Exercise inputs START

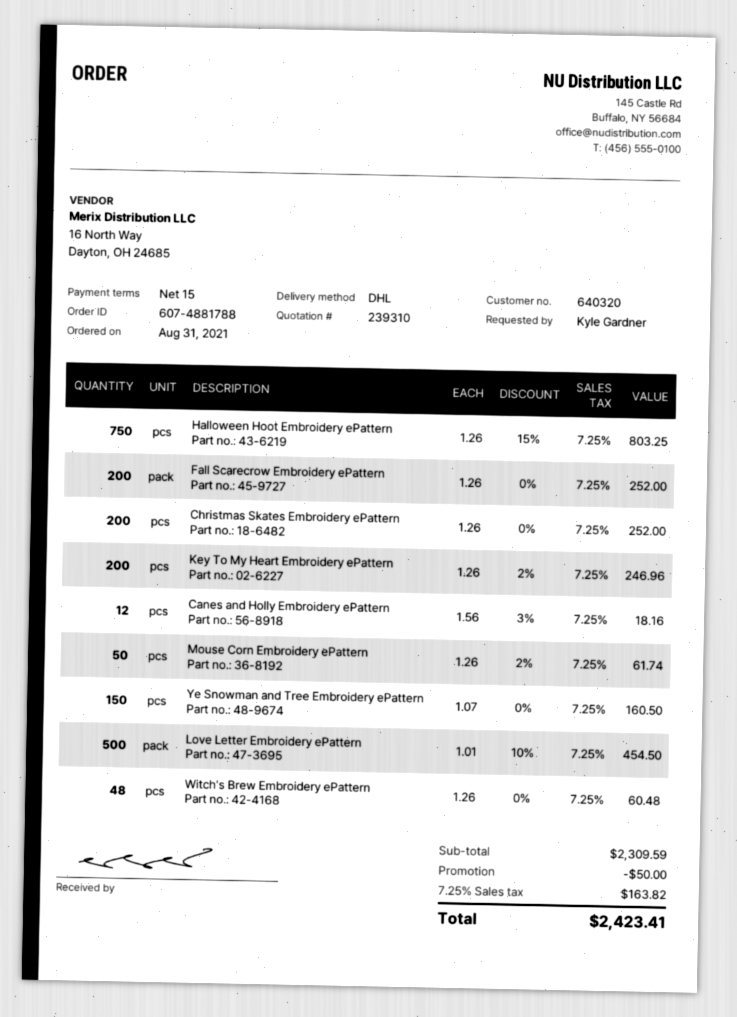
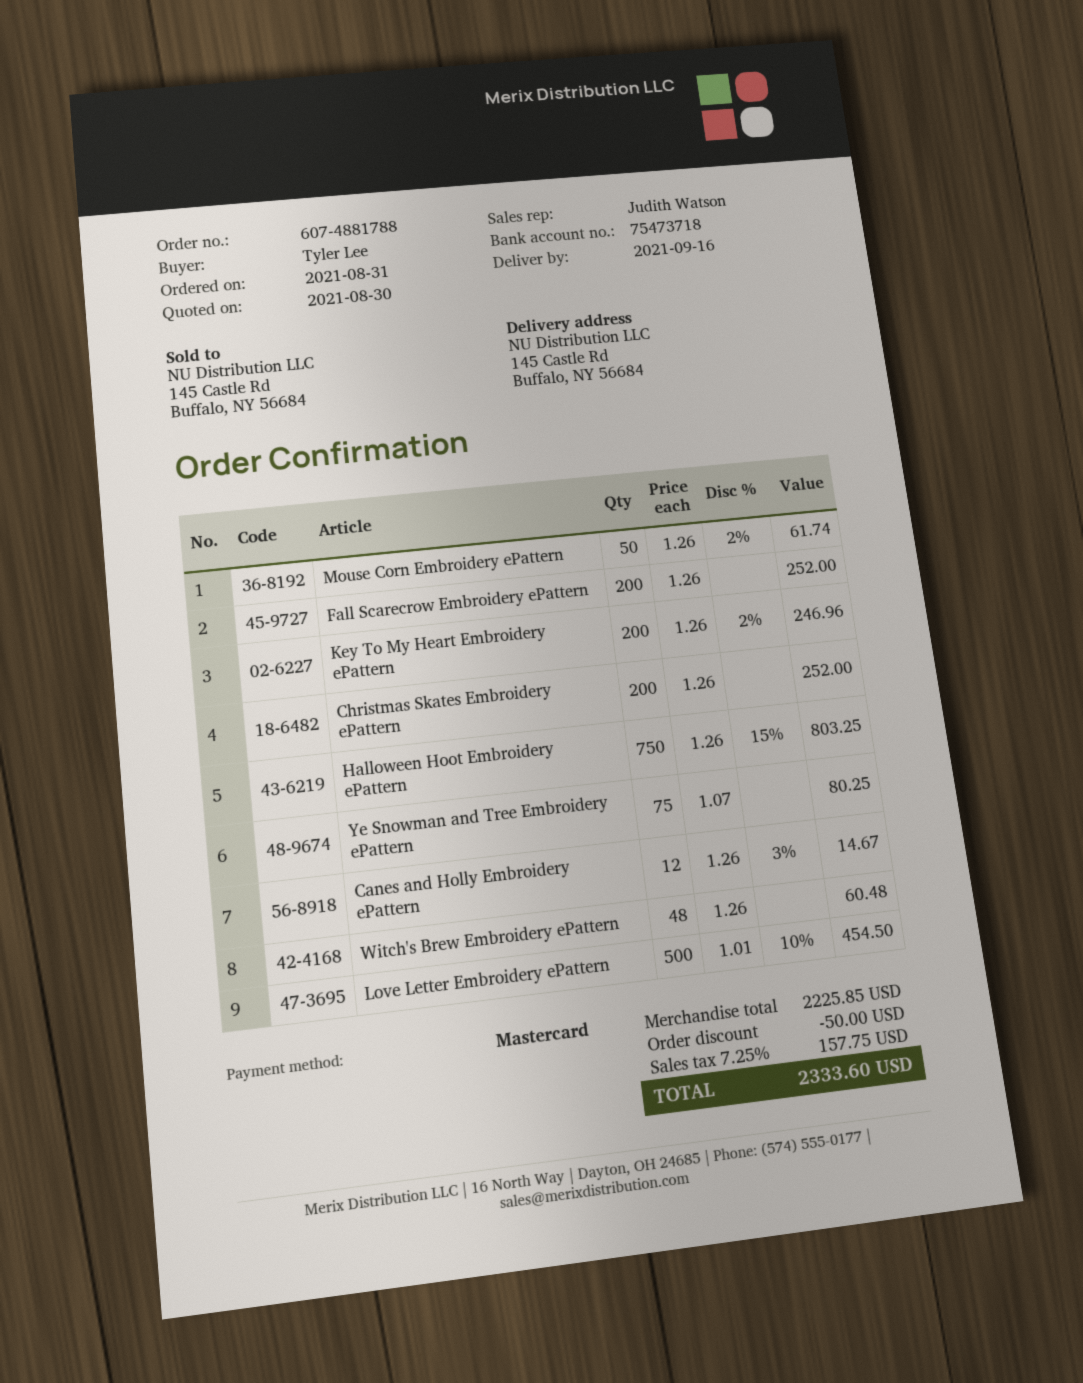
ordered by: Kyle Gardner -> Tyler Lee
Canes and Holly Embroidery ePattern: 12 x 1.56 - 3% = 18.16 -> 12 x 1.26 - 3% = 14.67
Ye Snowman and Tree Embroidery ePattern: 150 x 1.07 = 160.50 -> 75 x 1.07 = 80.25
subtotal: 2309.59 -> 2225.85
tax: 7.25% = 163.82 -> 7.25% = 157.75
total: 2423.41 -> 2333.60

Exercise inputs END
Exercise inputs START

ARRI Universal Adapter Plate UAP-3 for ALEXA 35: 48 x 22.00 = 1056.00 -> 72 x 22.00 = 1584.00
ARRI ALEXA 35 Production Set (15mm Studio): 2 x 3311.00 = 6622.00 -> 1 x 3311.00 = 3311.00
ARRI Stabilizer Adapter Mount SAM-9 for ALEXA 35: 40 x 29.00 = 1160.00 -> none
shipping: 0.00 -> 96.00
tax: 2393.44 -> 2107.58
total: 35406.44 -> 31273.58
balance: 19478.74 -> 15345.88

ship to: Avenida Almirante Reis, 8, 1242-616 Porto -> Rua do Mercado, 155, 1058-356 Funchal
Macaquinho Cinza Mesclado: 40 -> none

Exercise inputs END

What is required
Every line from the line containing "ordered by: Kyle Gardner -> Tyler Lee" through the line containing "total: 2423.41 -> 2333.60" in the records above must be retyped exactly. Leave out the rest.

Answer to this problem
ordered by: Kyle Gardner -> Tyler Lee
Canes and Holly Embroidery ePattern: 12 x 1.56 - 3% = 18.16 -> 12 x 1.26 - 3% = 14.67
Ye Snowman and Tree Embroidery ePattern: 150 x 1.07 = 160.50 -> 75 x 1.07 = 80.25
subtotal: 2309.59 -> 2225.85
tax: 7.25% = 163.82 -> 7.25% = 157.75
total: 2423.41 -> 2333.60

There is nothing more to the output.